START SOURCE MATERIAL

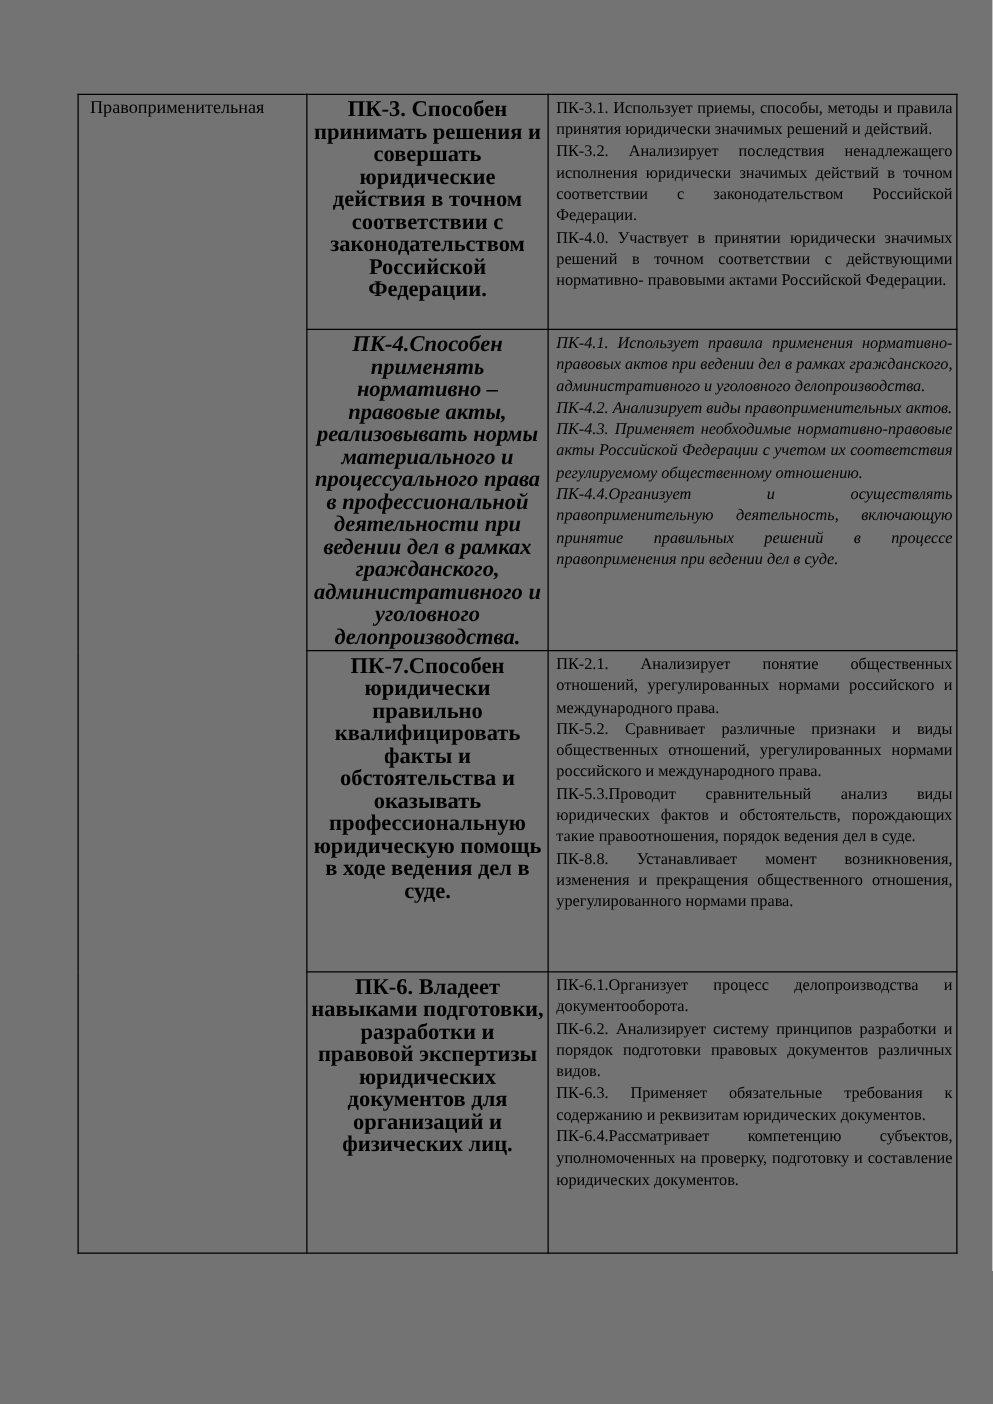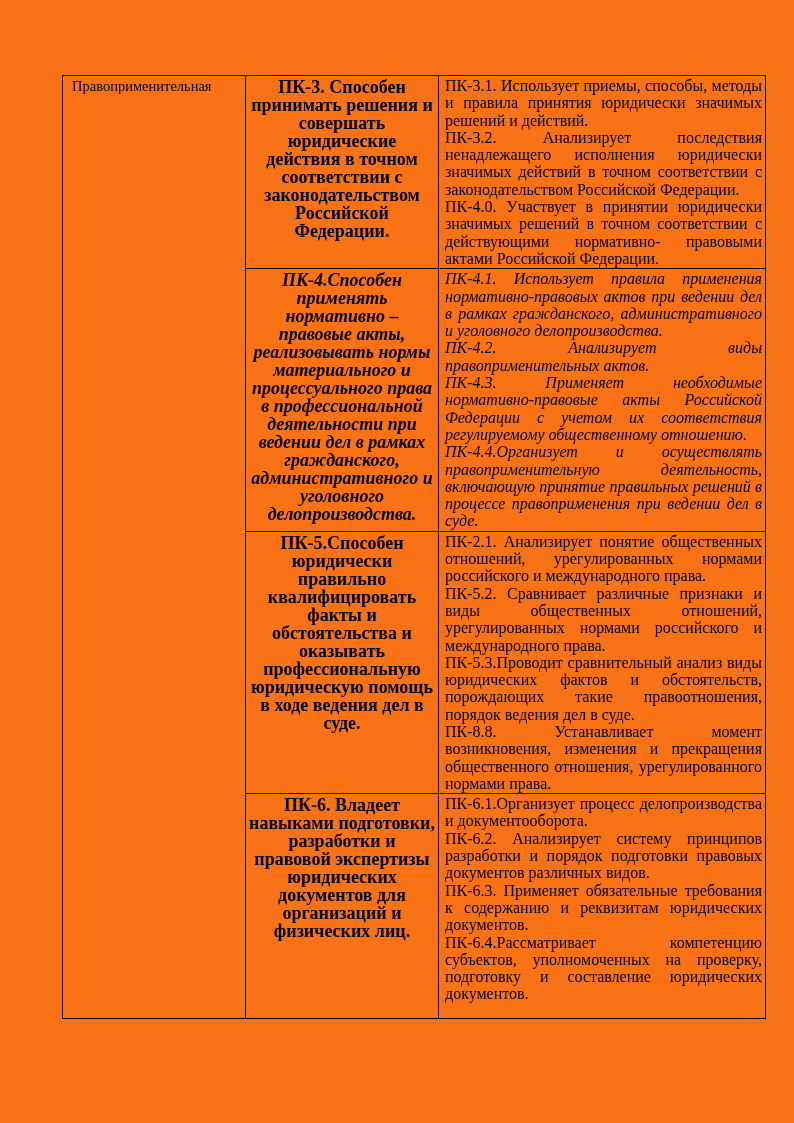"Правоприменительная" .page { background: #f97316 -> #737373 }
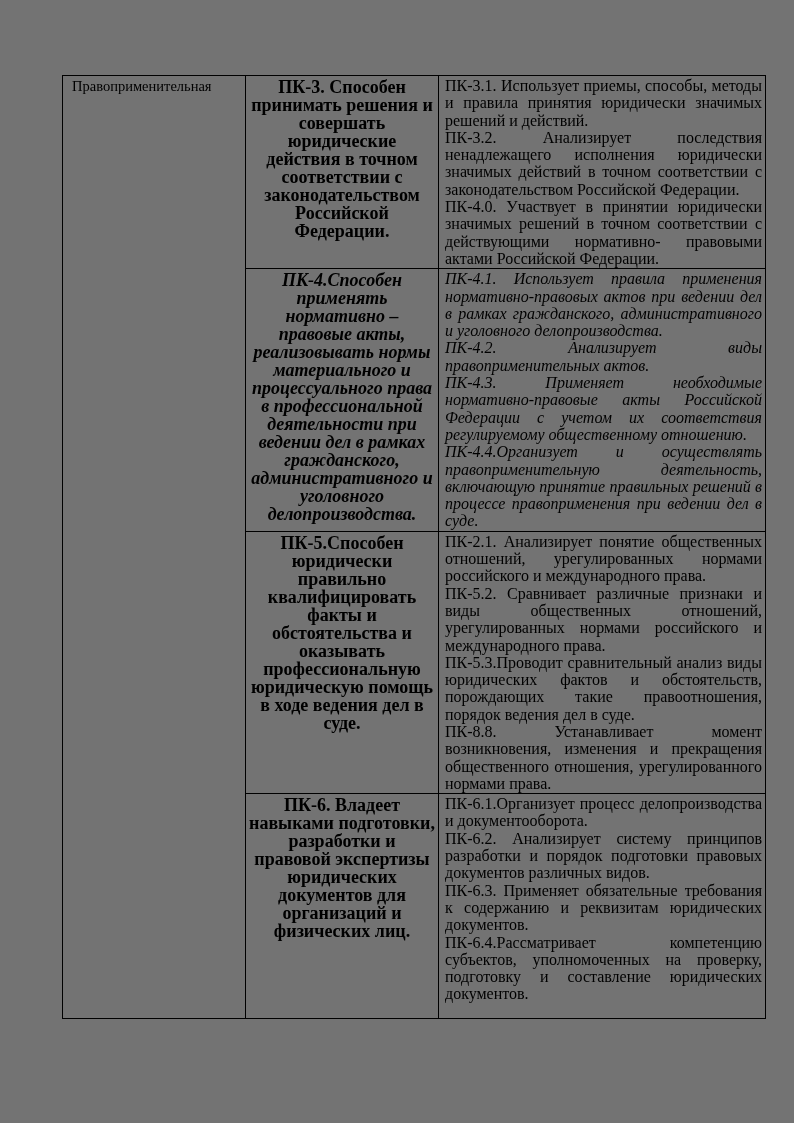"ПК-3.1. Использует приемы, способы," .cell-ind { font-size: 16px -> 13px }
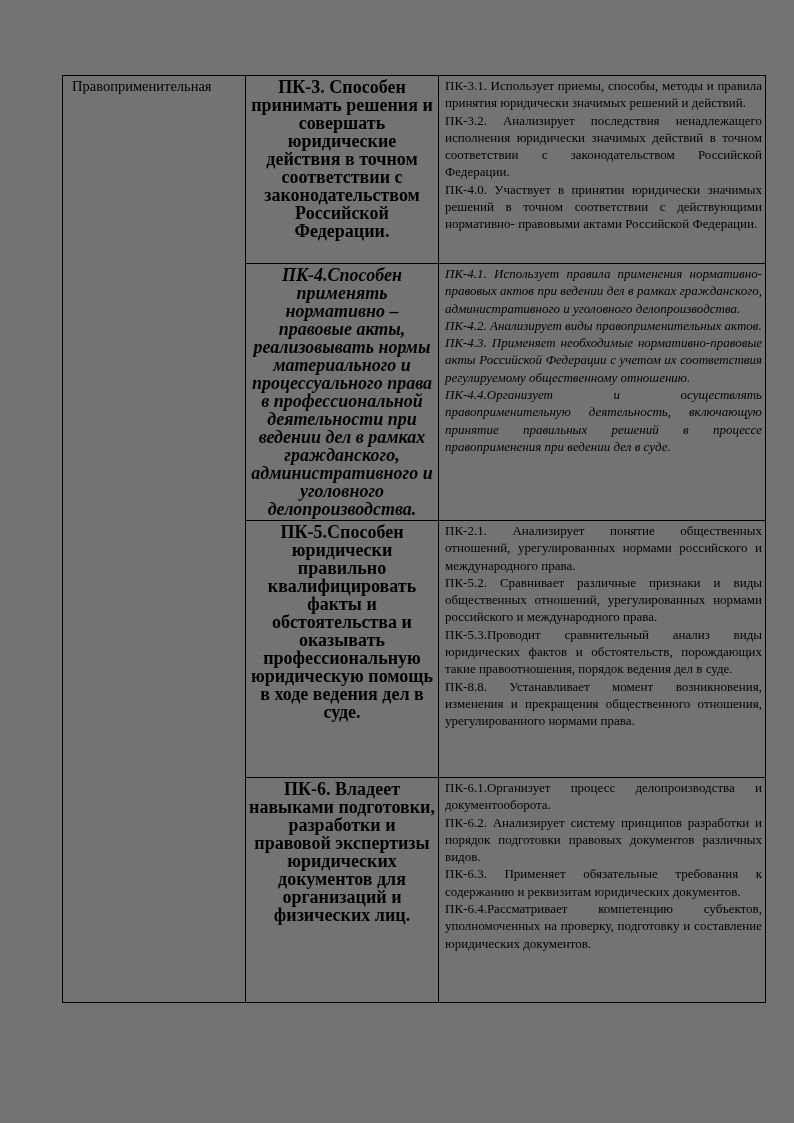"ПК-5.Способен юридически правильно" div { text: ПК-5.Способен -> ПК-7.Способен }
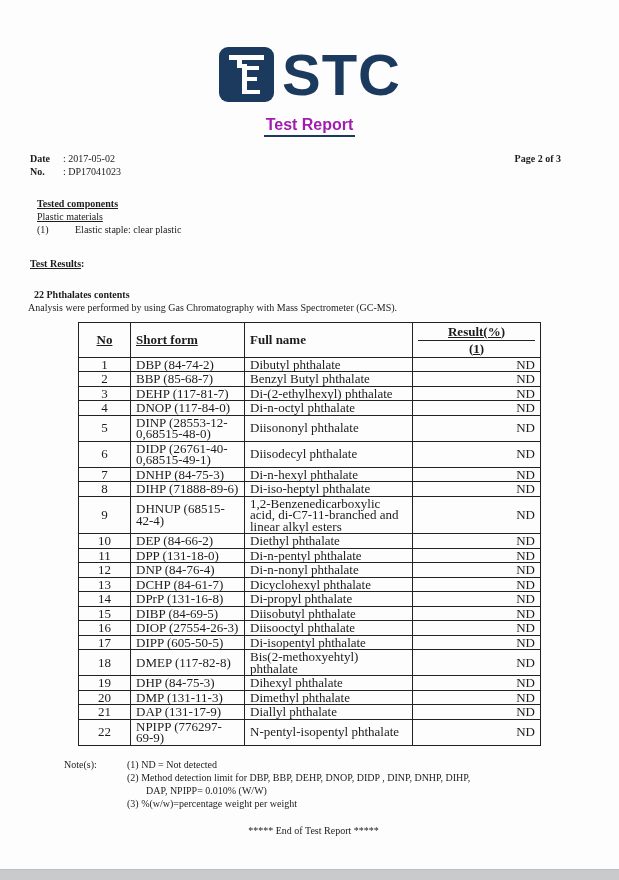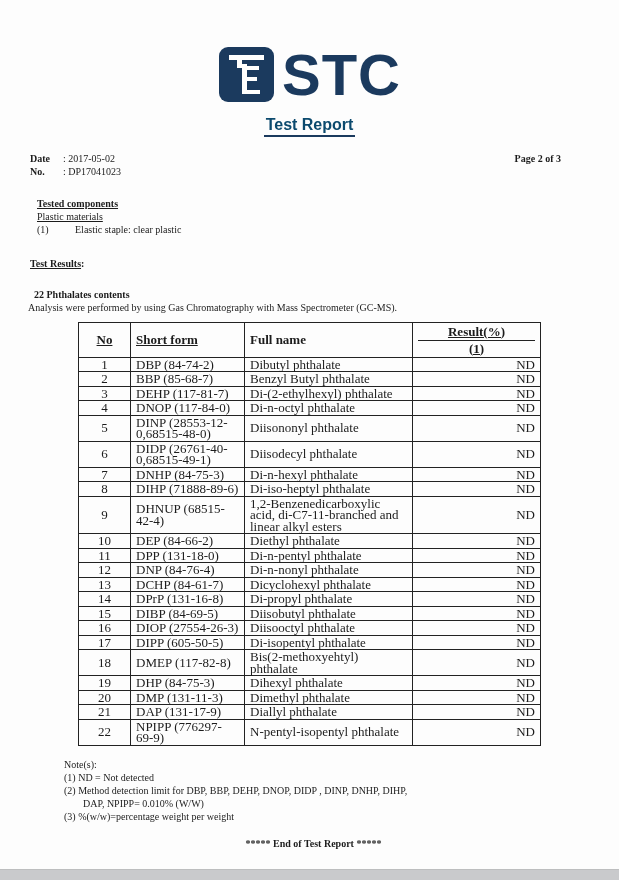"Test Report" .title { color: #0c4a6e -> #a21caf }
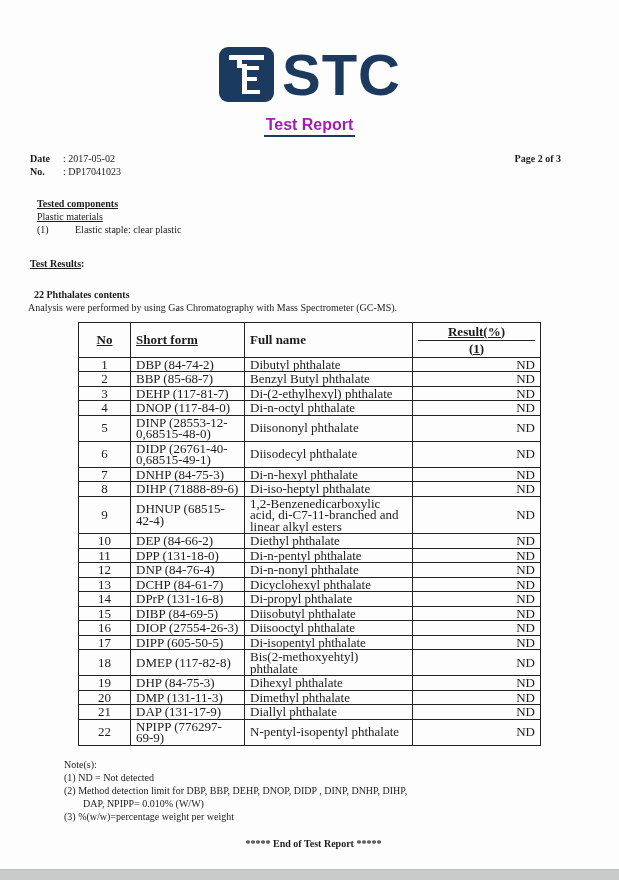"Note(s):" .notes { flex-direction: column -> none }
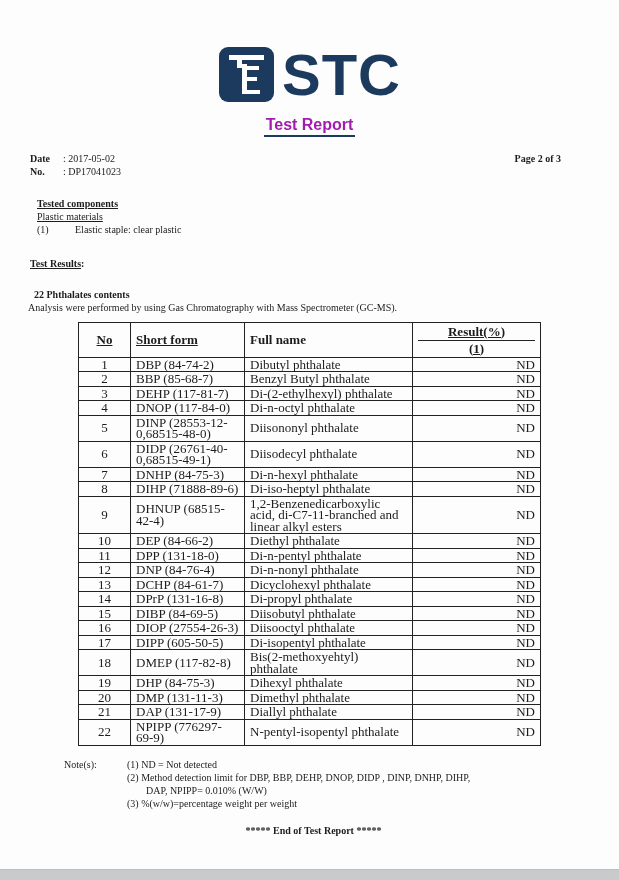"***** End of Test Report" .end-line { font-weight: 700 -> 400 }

END SOURCE MATERIAL

• [REQUIRED ACTION]: Could you reproduce every record above exactly, leaving out the pictures?

• [YOUR RESPONSE]:
"Правоприменительная" .page { background: #f97316 -> #737373 }
"ПК-3.1. Использует приемы, способы," .cell-ind { font-size: 16px -> 13px }
"ПК-5.Способен юридически правильно" div { text: ПК-5.Способен -> ПК-7.Способен }
"Test Report" .title { color: #0c4a6e -> #a21caf }
"Note(s):" .notes { flex-direction: column -> none }
"***** End of Test Report" .end-line { font-weight: 700 -> 400 }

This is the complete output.